If you've read my journal, you'd know I just got out. But the government (well, the lady at Employment Ontario) wants me to go back, my family wants me to go back, my friends... everyone seems to think my best/only hope is further education.
Joy.
Specifically, a Bachelor of Engineering.
Funny thing about Canada, which I understand is different in the US: it's illegal to work as an Engineer, or even an Engineering Technologist, without the proper certification. The only way to get the proper certification, it seems, is to have the right education. The B.Eng. (If anybody's ever gotten around it, I've never heard of it... though technically, one could try.)
Everyone around me is convinced that the only way to get a job is to become an engineer, and that means 4 years of school.
Yeah, four years.

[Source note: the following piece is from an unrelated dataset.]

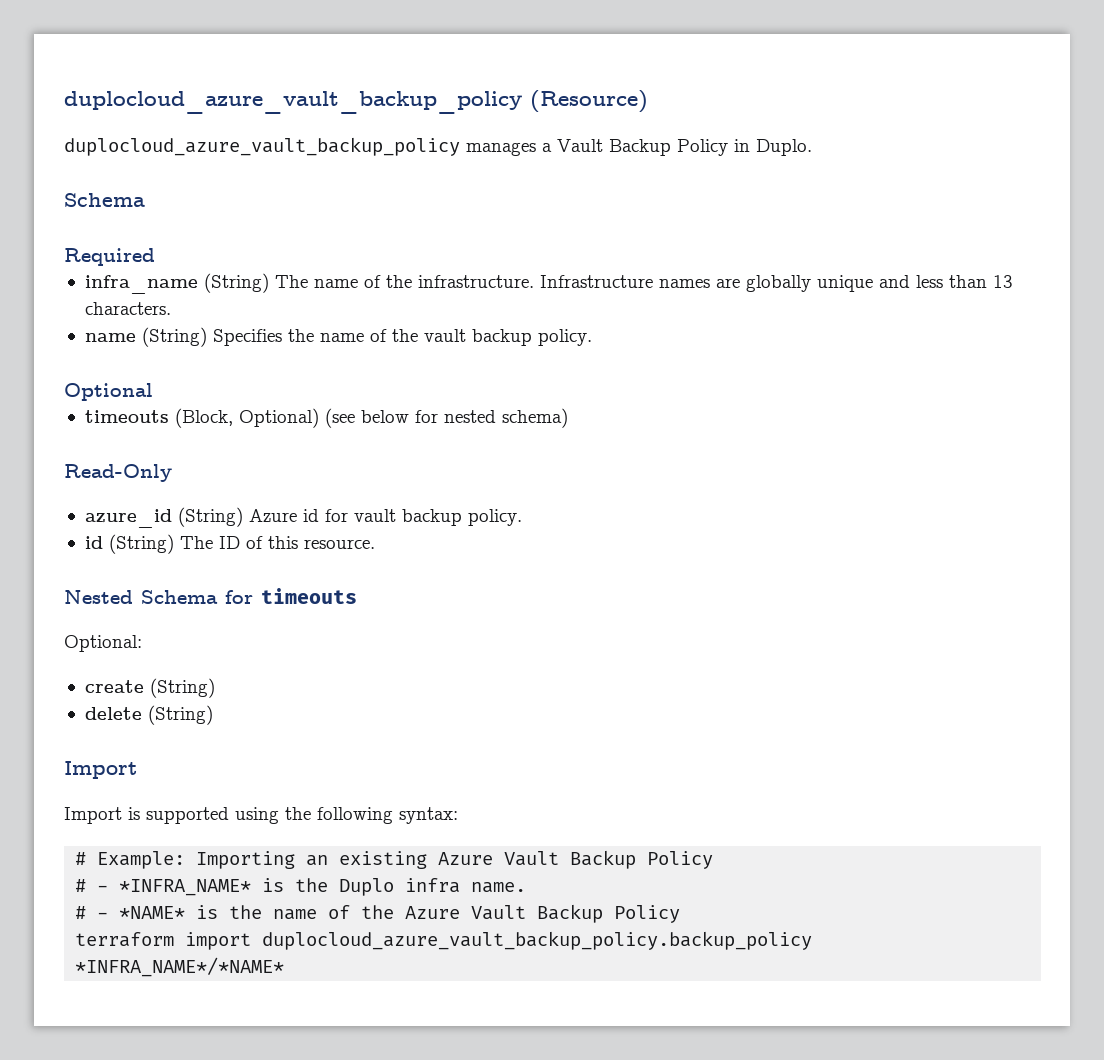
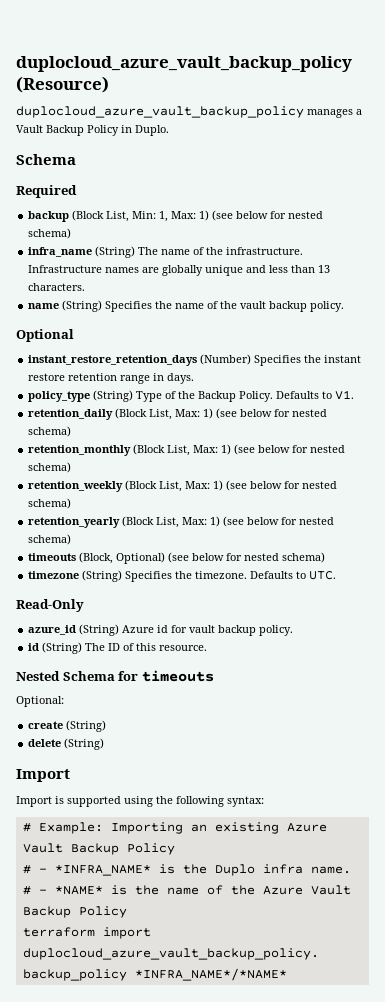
(155, 257) none -> [28,210,324,222] [28,228,72,239] // backup (Block List, Min: 1, Max: 1) (see below for nested schema)
(153, 392) none -> [28,354,362,366] [28,373,195,384] [28,390,355,402] [28,408,328,420] [28,426,72,437] [28,444,346,456] [28,462,72,473] [28,480,338,492] [28,498,72,509] [28,516,335,528] [28,534,72,545] // instant_restore_retention_days (Number) Specifies the instant restore retention range in days. // policy_type (String) Type of the Backup Policy. Defaults to V1. // retention_daily (Block List, Max: 1) (see below for nested schema) // retention_monthly (Block List, Max: 1) (see below for nested schema) // retention_weekly (Block List, Max: 1) (see below for nested schema) // retention_yearly (Block List, Max: 1) (see below for nested schema)
(568, 418) none -> [28,570,337,582] // timezone (String) Specifies the timezone. Defaults to UTC.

None of my science courses count. A+ in Thermodynamics? Oh, you couldn't possibly comprehend Engineering Thermodynamics; you'll have to take the course. Vector Mechanics? Ditto. I've tutored some of these courses, gods damn it! Apparently it's an accreditation thing, again.

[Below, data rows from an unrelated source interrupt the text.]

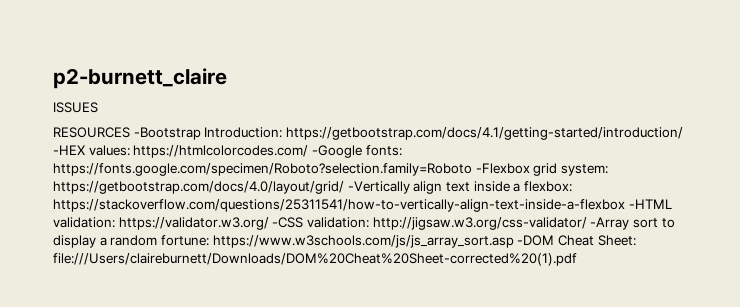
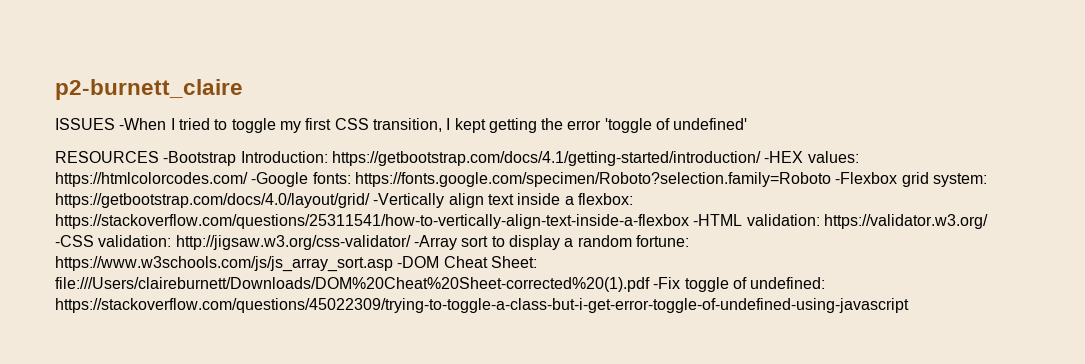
(98, 107) none -> [119,118,748,133] -When I tried to toggle my first CSS transition, I kept getting the error 'toggle of undefined'
(577, 259) none -> [653,277,826,292] [55,298,909,313] -Fix toggle of undefined: https://stackoverflow.com/questions/45022309/trying-to-toggle-a-class-but-i-get-error-toggle-of-undefined-using-javascript

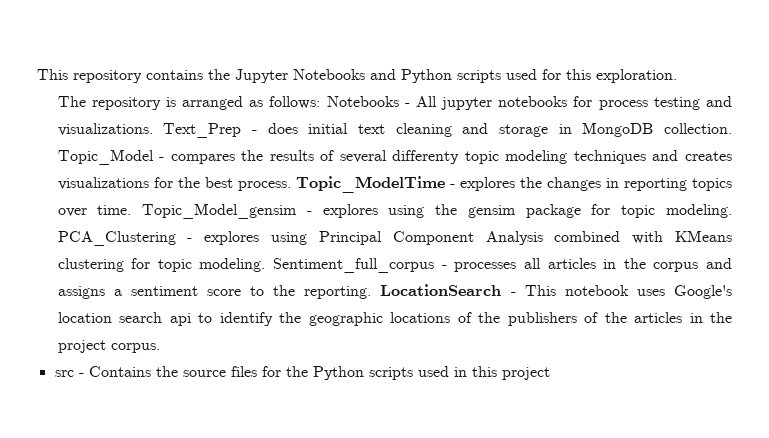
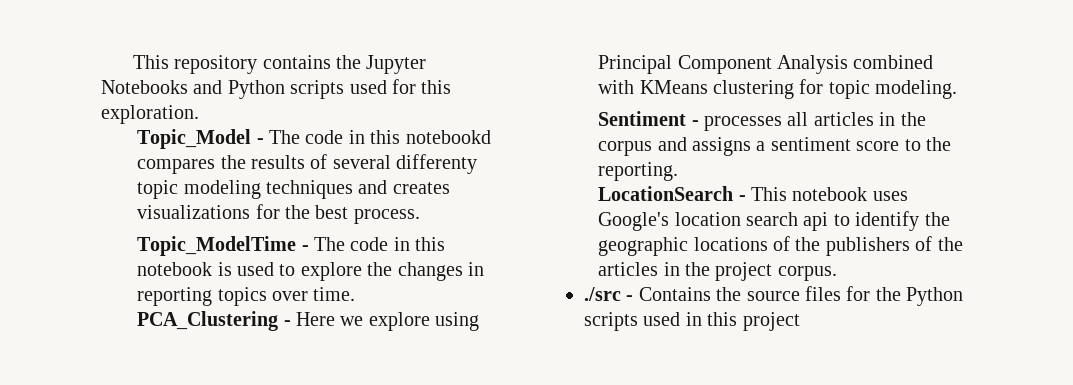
[57,96,732,110] [57,122,732,138] [57,149,165,165] The repository is arranged as follows: Notebooks - All jupyter notebooks for process testing and visualizations. Text_Prep - does initial text cleaning and storage in MongoDB collection. Topic_Model - -> [137,129,491,149] Topic_Model - The code in this notebookd
(291, 186) none -> (420, 216) //
[459,177,515,191] explores -> [313,237,446,251] [137,262,362,281] The code in this notebook is used to explore
[142,203,732,219] [57,231,260,246] Topic_Model_gensim - explores using the gensim package for topic modeling. PCA_Clustering - explores -> [137,311,430,331] // PCA_Clustering - Here we explore
[273,258,435,273] Sentiment_full_corpus -> [598,111,687,126] // Sentiment
(372, 292) none -> (679, 171) //
[54,370,74,377] src -> [584,287,621,301] ./src

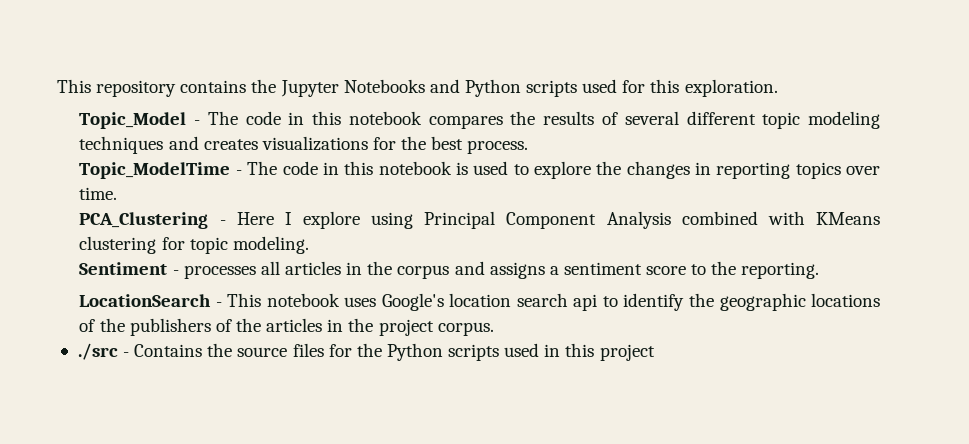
[405,130,491,144] notebookd -> [348,111,422,125] notebook
[396,154,478,174] differenty -> [686,111,756,125] different
[340,316,364,326] we -> [284,212,292,225] I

Okay, so my question is how do I figure whether this makes financial sense?
Say S2 is my post-college salary, and S1 the pre-. Let T be tuition, and t be payback time.
Then the cost of the degree, assuming I lose 8 months wages instead of the full year (working co-op over summers) is
C=4*(T+8/12)
but C=(S2-S1)*t as a condition for payback.
Looks like the average starting salary for a B.Eng last year was over 49k, according to
this. So let S1=49k.
I can rearrange those formula, then, to find t given S1, or the max S1 given t.
S1= (S2*t - 4*T)/(8/3 + t)
t= (4*T + 8*S1/3)/(S2-S1)
Example: If I want a five year payback, I get a pre-college salary of 28k. For a 40hr/wk and 52week/yr, that translates to 13.50$/hr... and I'm about to start at 13$/hr at a call center in January. So a five-year payback sounds about right.
Am I on the right track, here?
How about the time-value of money?
If I take C'=C*(1+r)^t -- compounding the cost after graduation annually (and applying no interest whilst in school, like a nice student loan)-- well, I have to chose an interest rate. What do I charge myself? A nice, non-urserous 5% says for the same 5-year payback, my pre-degree salary has to be under 31k for it to make sense. (or, full-time, ~15$/hr.)
There's probably some glaring flaw here. One class I wouldn't complain about being forced to take would be economics.